## Task description:
Repeat everything in the data exactly except images.

## Dataset entries:
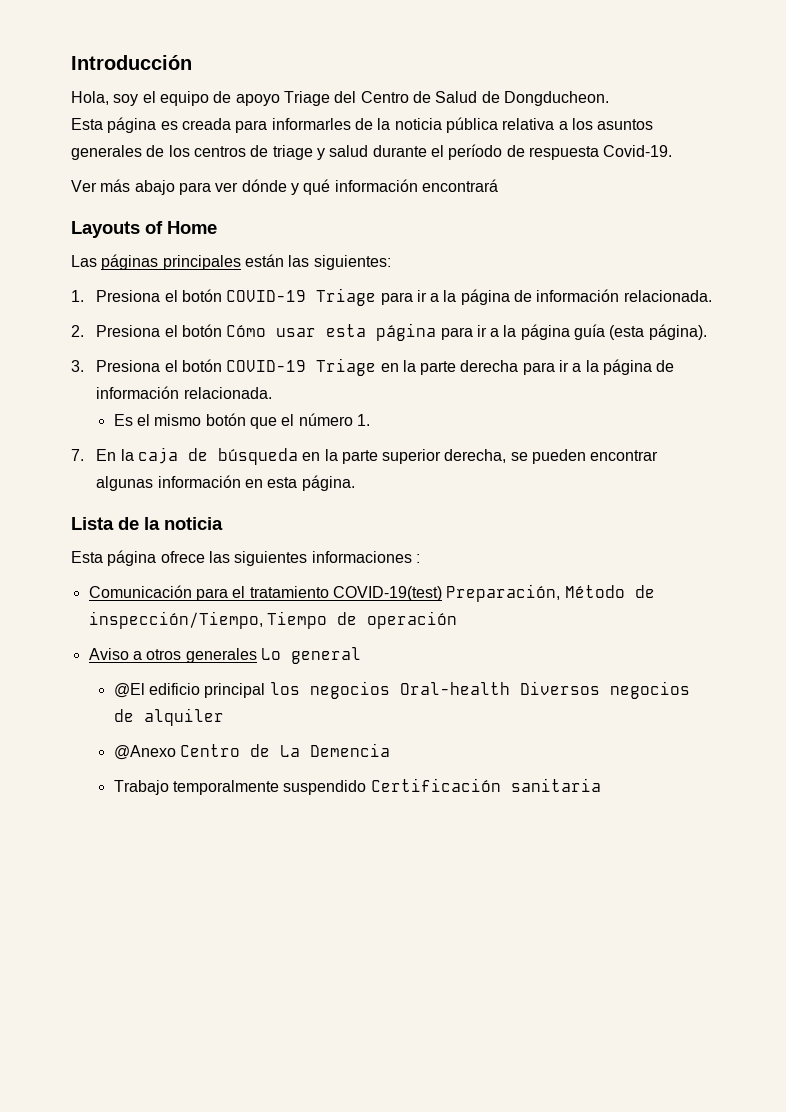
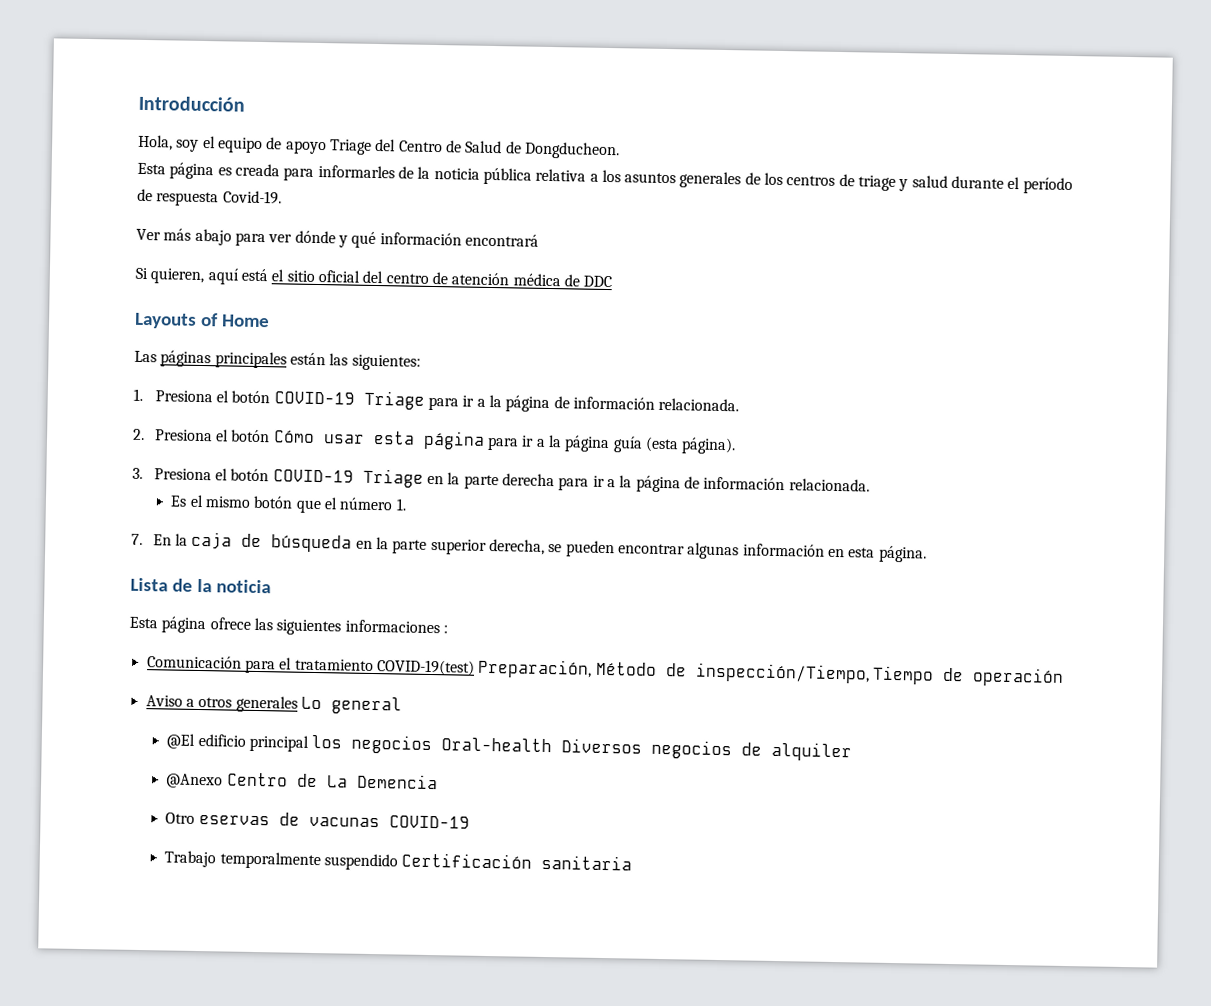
+ Si quieren, aquí está el sitio oficial del centro de atención médica de DDC
+ Otro eservas de vacunas COVID-19

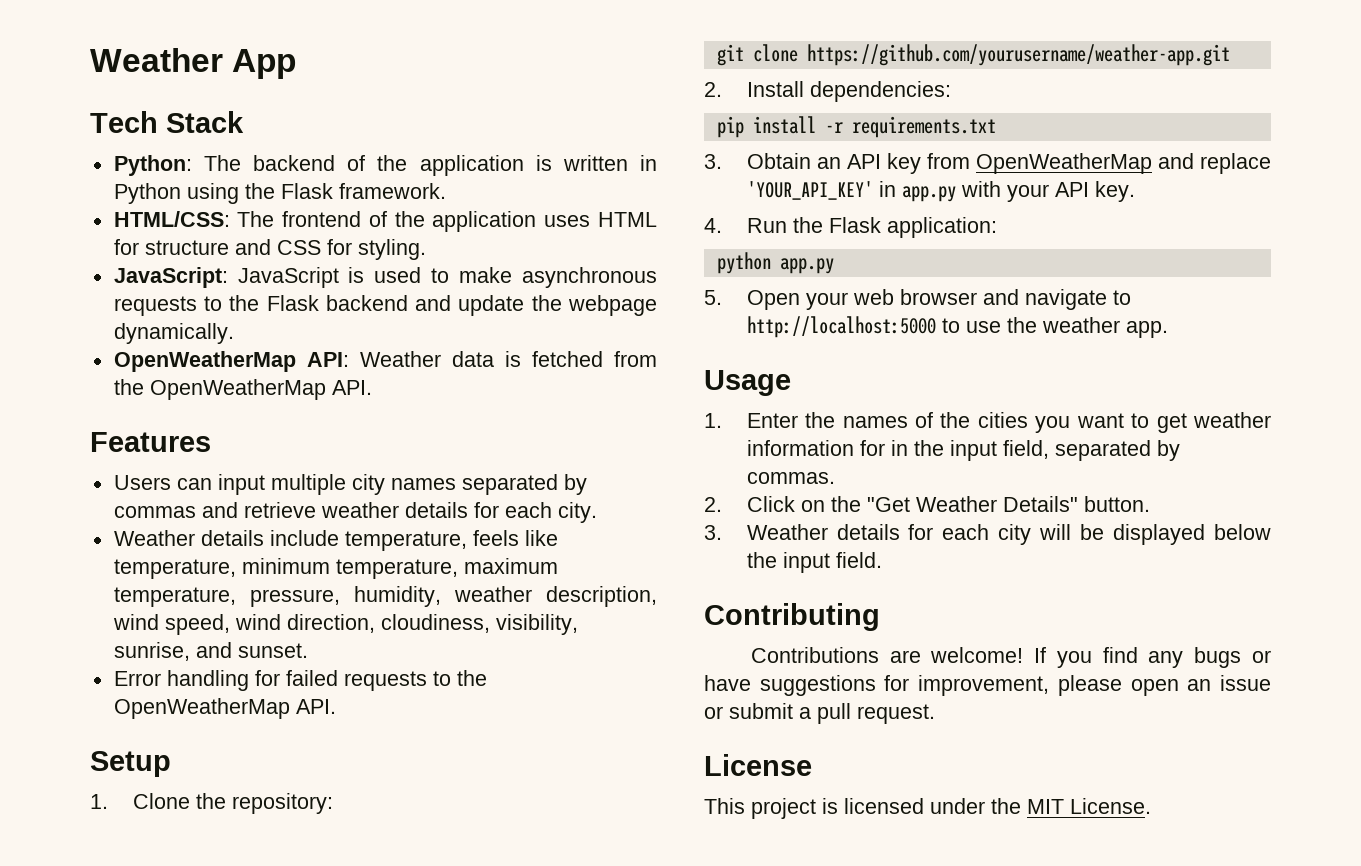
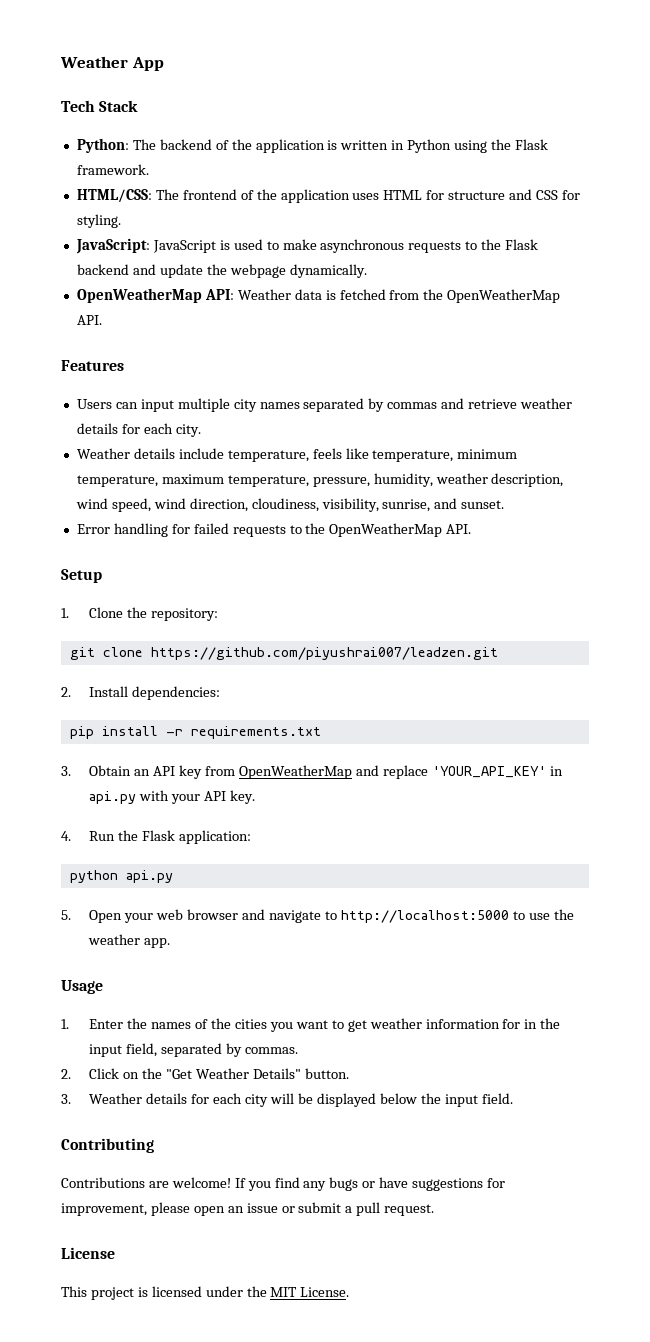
- git clone https://github.com/yourusername/weather-app.git
+ git clone https://github.com/piyushrai007/leadzen.git
- 3. Obtain an API key from OpenWeatherMap and replace 'YOUR_API_KEY' in app.py with your API key.
+ 3. Obtain an API key from OpenWeatherMap and replace 'YOUR_API_KEY' in api.py with your API key.
- python app.py
+ python api.py

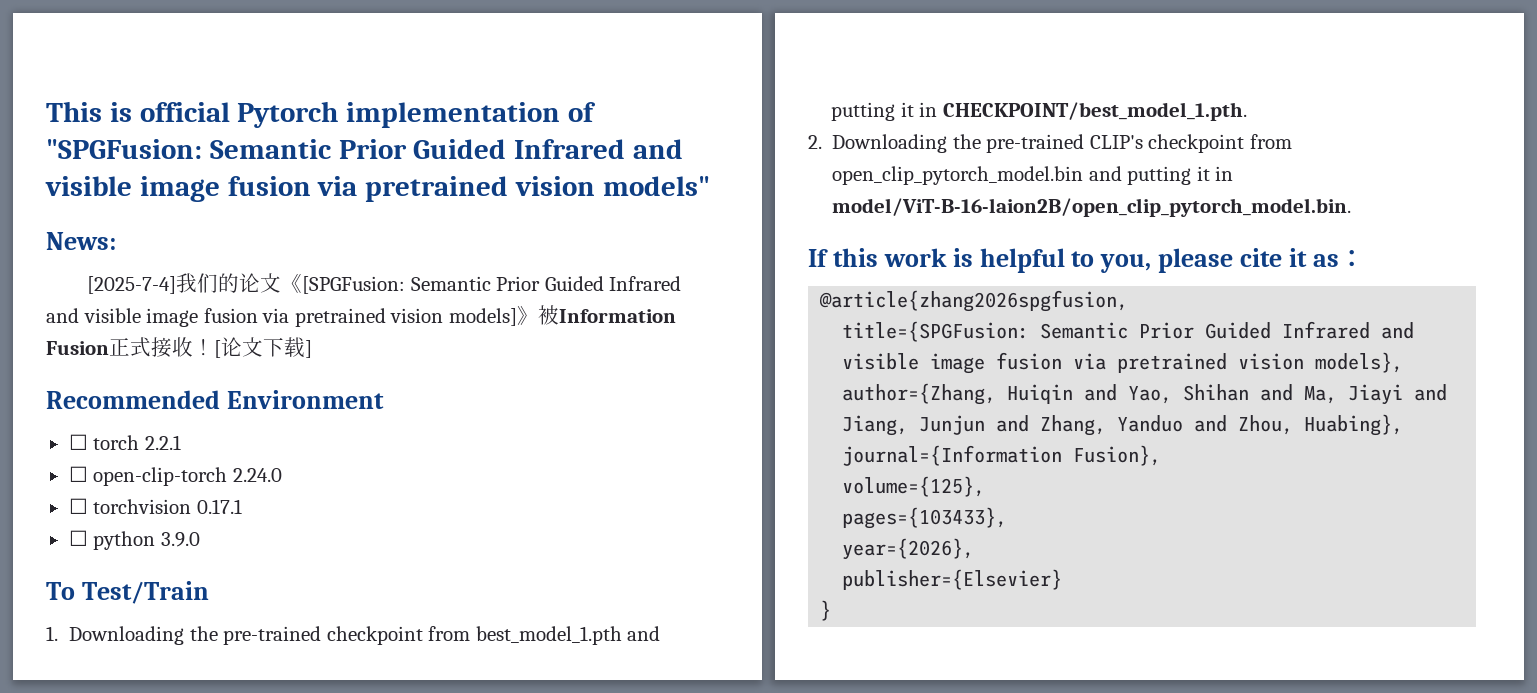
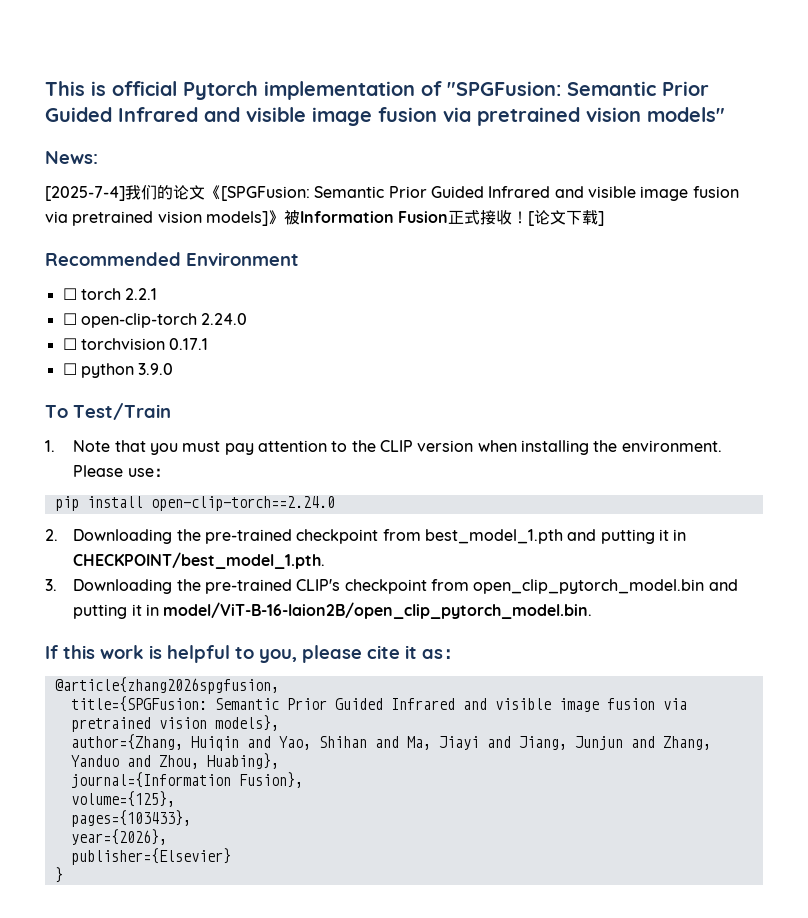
- 1. Downloading the pre-trained checkpoint from best_model_1.pth and putting it in CHECKPOINT/best_model_1.pth.
+ 1. Note that you must pay attention to the CLIP version when installing the environment. Please use：
+ pip install open-clip-torch==2.24.0
+ 2. Downloading the pre-trained checkpoint from best_model_1.pth and putting it in CHECKPOINT/best_model_1.pth.
- 2. Downloading the pre-trained CLIP's checkpoint from open_clip_pytorch_model.bin and putting it in model/ViT-B-16-laion2B/open_clip_pytorch_model.bin.
+ 3. Downloading the pre-trained CLIP's checkpoint from open_clip_pytorch_model.bin and putting it in model/ViT-B-16-laion2B/open_clip_pytorch_model.bin.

## Task answer:
+ Si quieren, aquí está el sitio oficial del centro de atención médica de DDC
+ Otro eservas de vacunas COVID-19

- git clone https://github.com/yourusername/weather-app.git
+ git clone https://github.com/piyushrai007/leadzen.git
- 3. Obtain an API key from OpenWeatherMap and replace 'YOUR_API_KEY' in app.py with your API key.
+ 3. Obtain an API key from OpenWeatherMap and replace 'YOUR_API_KEY' in api.py with your API key.
- python app.py
+ python api.py

- 1. Downloading the pre-trained checkpoint from best_model_1.pth and putting it in CHECKPOINT/best_model_1.pth.
+ 1. Note that you must pay attention to the CLIP version when installing the environment. Please use：
+ pip install open-clip-torch==2.24.0
+ 2. Downloading the pre-trained checkpoint from best_model_1.pth and putting it in CHECKPOINT/best_model_1.pth.
- 2. Downloading the pre-trained CLIP's checkpoint from open_clip_pytorch_model.bin and putting it in model/ViT-B-16-laion2B/open_clip_pytorch_model.bin.
+ 3. Downloading the pre-trained CLIP's checkpoint from open_clip_pytorch_model.bin and putting it in model/ViT-B-16-laion2B/open_clip_pytorch_model.bin.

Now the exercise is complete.